A simples cobrança de serviço e a fala em tom ríspido do superior hierárquico são elementos insuficientes para demonstrar o alegado prejuízo à esfera da personalidade do empregado. Com esse entendimento, a 3ª turma do TRT da 4ª região negou pagamento de indenização por dano moral a uma ex-empregada de uma universidade gaúcha.

Para os desembargadores, os fatos narrados pela testemunha ouvida no processo foram insuficientes para caracterizar o assédio moral alegado.

A autora da ação trabalhou como bibliotecária da instituição por quase 20 anos. Alegou que seu diretor era uma pessoa instável, que gritava com todos. Disse que o chefe a humilhava em reuniões bissemanais da qual participavam apenas os dois, mas que em reuniões coletivas mensais ele mantinha a postura. A testemunha indicada pela universidade relatou que o diretor era mesmo muito exigente, fazia cobranças e falava alto, mas que nunca havia presenciado grosseria de sua parte com a autora.

Com base nos dois depoimentos, o juízo da 4ª vara do Trabalho de Porto Alegre/RS deferiu indenização de R$ 50 mil por danos morais à bibliotecária. A universidade recorreu da decisão, alegando que o juízo considerou apenas o depoimento pessoal da reclamante e interpretou, de forma equivocada, o relato da testemunha.

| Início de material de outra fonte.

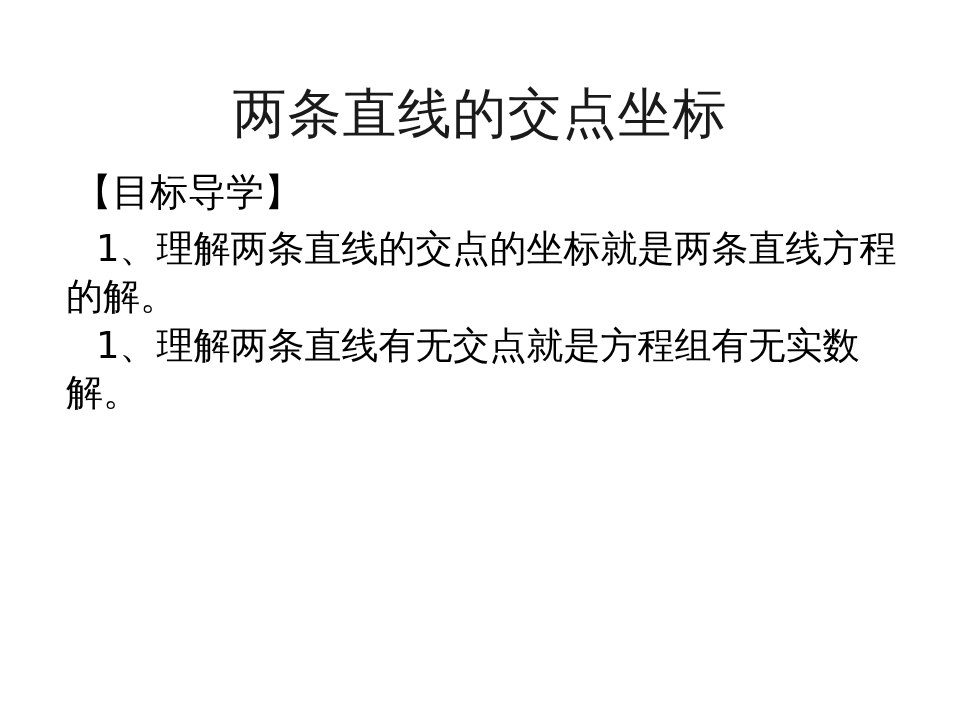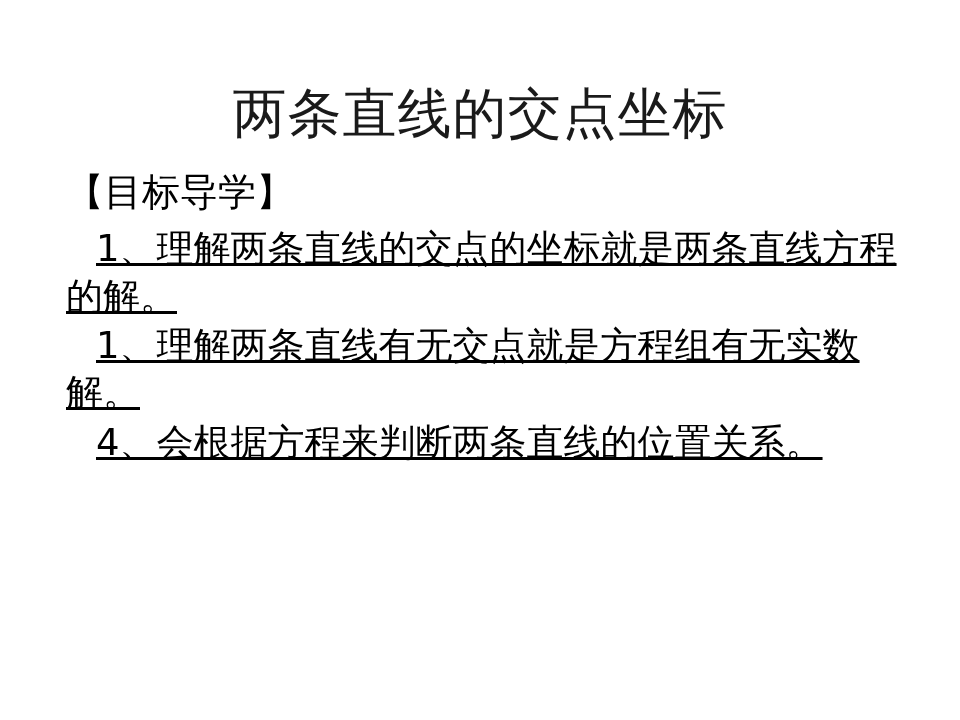"【目标导学】" .section-head { margin: 0 0 8px 0 -> 0 0 8px 8px }
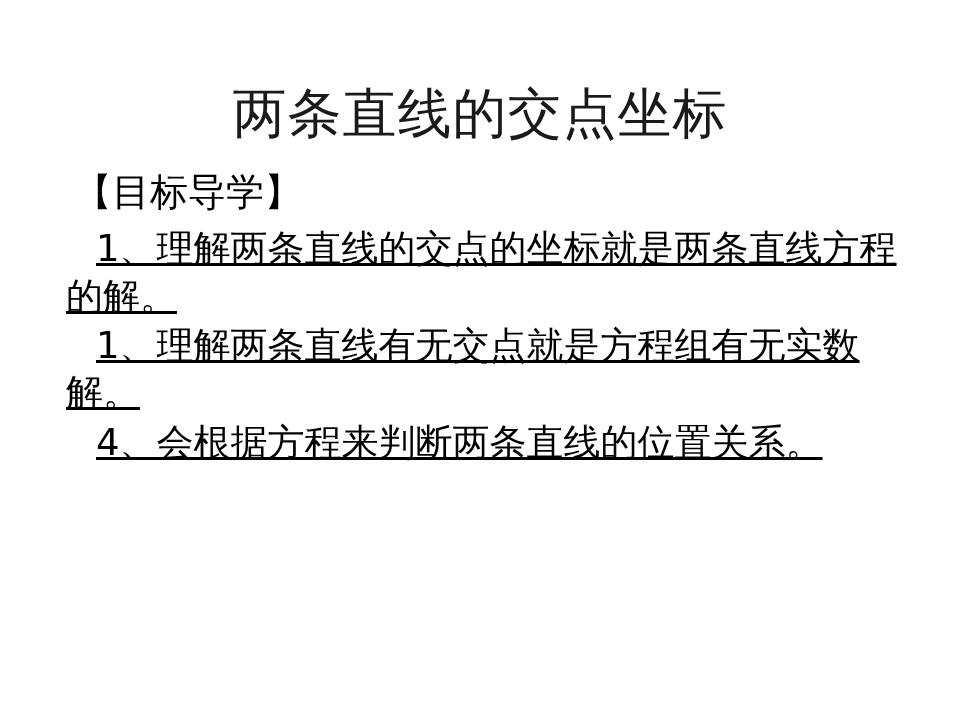"1、理解两条直线的交点的坐标就是两条直线方程的解。" .goal-item { text-decoration: underline -> none }
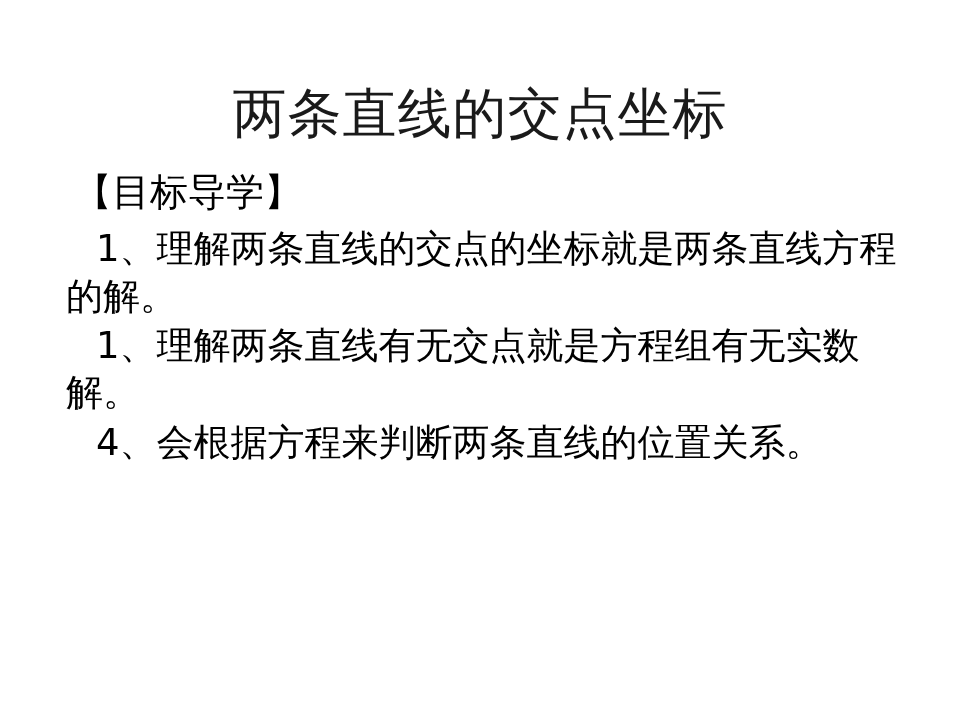"4、会根据方程来判断两条直线的位置关系。" li.goal-item { html: <li>4、会根据方程来判断两条直线的位置关系。</li> -> none }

O relator do acórdão na 3ª turma, desembargador Ricardo Carvalho Fraga, explicou que o assédio moral está relacionado à hostilização ou ao assédio psicológico no trabalho. Envolve repetição de condutas tendentes a expor a vítima a situações incômodas ou humilhantes, de modo a caracterizar violação a direitos da personalidade.

Entretanto, no entendimento do magistrado, cabe à parte autora da ação comprovar os fatos alegados, com base no art. 818 da CLT, combinado com o art. 373, inc. I, do CPC/15. No caso, Fraga avaliou que a prova produzida nos autos foi insuficiente para demonstrar o assédio moral apontado pela reclamante.

“Ressalta-se que a simples cobrança de serviço e a fala em tom ríspido do superior hierárquico são insuficientes para concluir-se que a atitude do empregador causou prejuízos à esfera da personalidade da empregada.”

“Portanto, entende-se que não há elementos nos depoimentos capazes de demonstrar que a autora sofresse forte pressão no ambiente laboral a justificar a indenização pretendida, de modo que a prova oral não corrobora as alegações da petição inicial”, afirmou o magistrado

"Ademais, o fato tal como descrito não enseja indenização", concluiu. Assim, foi excluído da condenação o pagamento por dano moral.

A decisão no colegiado foi unânime. Participaram do julgamento o desembargador Clóvis Fernando Schuch Santos e o juiz convocado Luis Carlos Pinto Gastal. O processo transitou em julgado.